En un entorno hostil, lleno de peligros y trampas no podríamos comportarnos así. No podríamos dejarnos llevar. Acabaríamos muertos antes de habernos reproducido. Pero en un grupo donde se trata de cooperar, sí. Podemos dejarnos llevar o, lo que es lo mismo, deferir a otros la toma de nuestras decisiones. Se llama confiar. Y es bueno que confiemos. Que podamos confiar en que, si nos dejamos llevar, no acabaremos demasiado mal. Que ninguna de las opciones nos puede hacer mucho mal y que, en el fondo, una no es sustancialmente peor que la otra. Cuando el grupo es muy grande, incluso, encargamos a alguien que establezca el “marco” en el que tomamos las decisiones para minimizar los daños que podamos autoinfligirnos. Es lo que hace el Derecho la mayor parte del tiempo: colocarnos en un entorno en el que podamos tomar decisiones voluntarias con cierta seguridad. Porque no podemos meternos en el cerebro de la gente y sólo vemos sus “preferencias reveladas” por las decisiones que toman.

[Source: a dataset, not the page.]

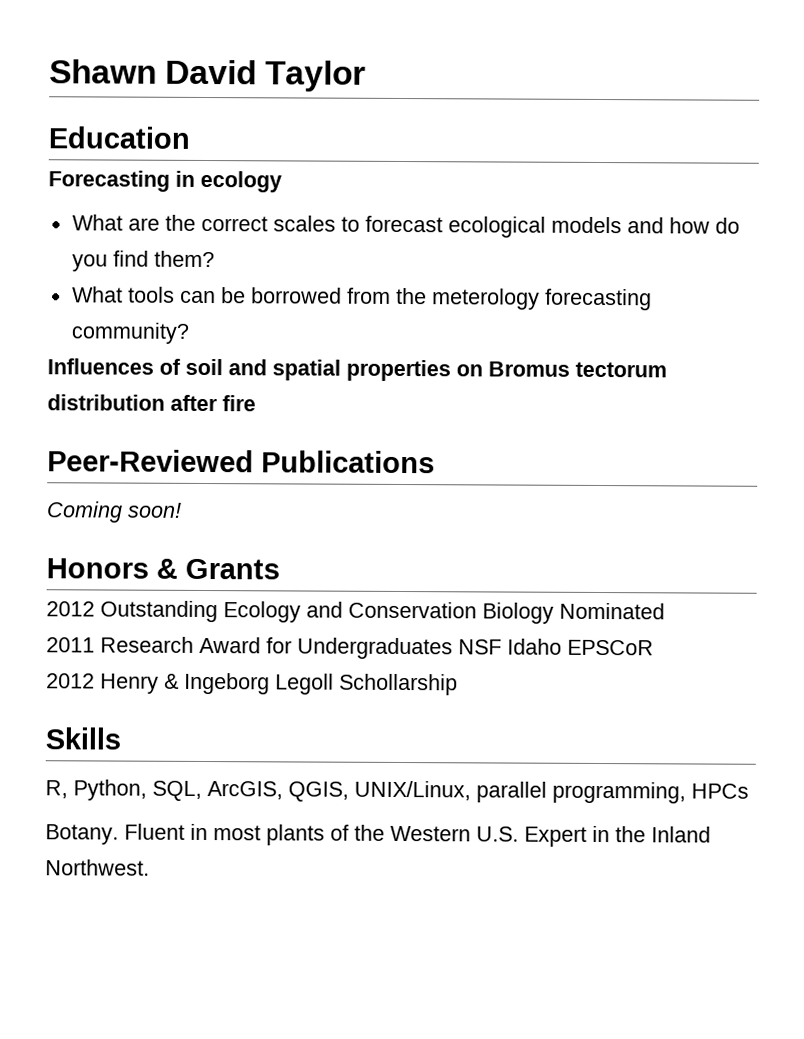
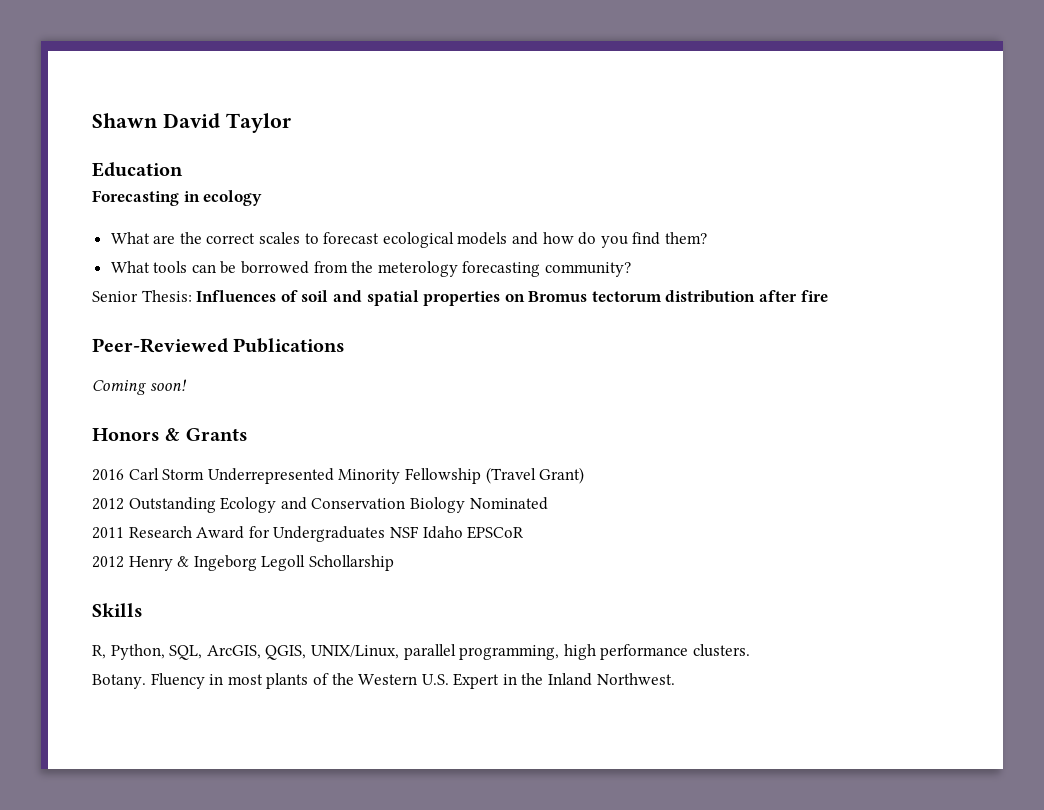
(189, 333) none -> [92,290,192,302] Senior Thesis:
(280, 569) none -> [92,467,585,484] // 2016 Carl Storm Underrepresented Minority Fellowship (Travel Grant)
[691,783,749,799] HPCs -> [563,644,750,660] high performance clusters.
[124,823,185,840] Fluent -> [150,673,205,689] Fluency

Y es que la incoherencia entre nuestras preferencias y nuestras decisiones proviene en muchos casos del marco en el que hemos de tomar estas últimas.

Por ejemplo, en Derecho de Sociedades, muchos más acreedores se opondrían a una fusión de la compañía que les debe dinero si, en lugar de tener que comunicar su oposición, la ley de sociedades de capital estableciera que, para poder seguir adelante con la fusión, el acreedor debe dar su consentimiento expreso a la fusión. Por tanto, que la regla supletoria sea una (hace falta el consentimiento expreso del acreedor) u otra (el acreedor puede oponerse a la fusión) determina la frecuencia con que los acreedores impiden las fusiones. Y cuando la decisión implica ordenar preferencias, esto es, elegir entre tres o más opciones y establecer una relación jerárquica entre ellas en función de nuestras preferencias, aparecen las incoherencias.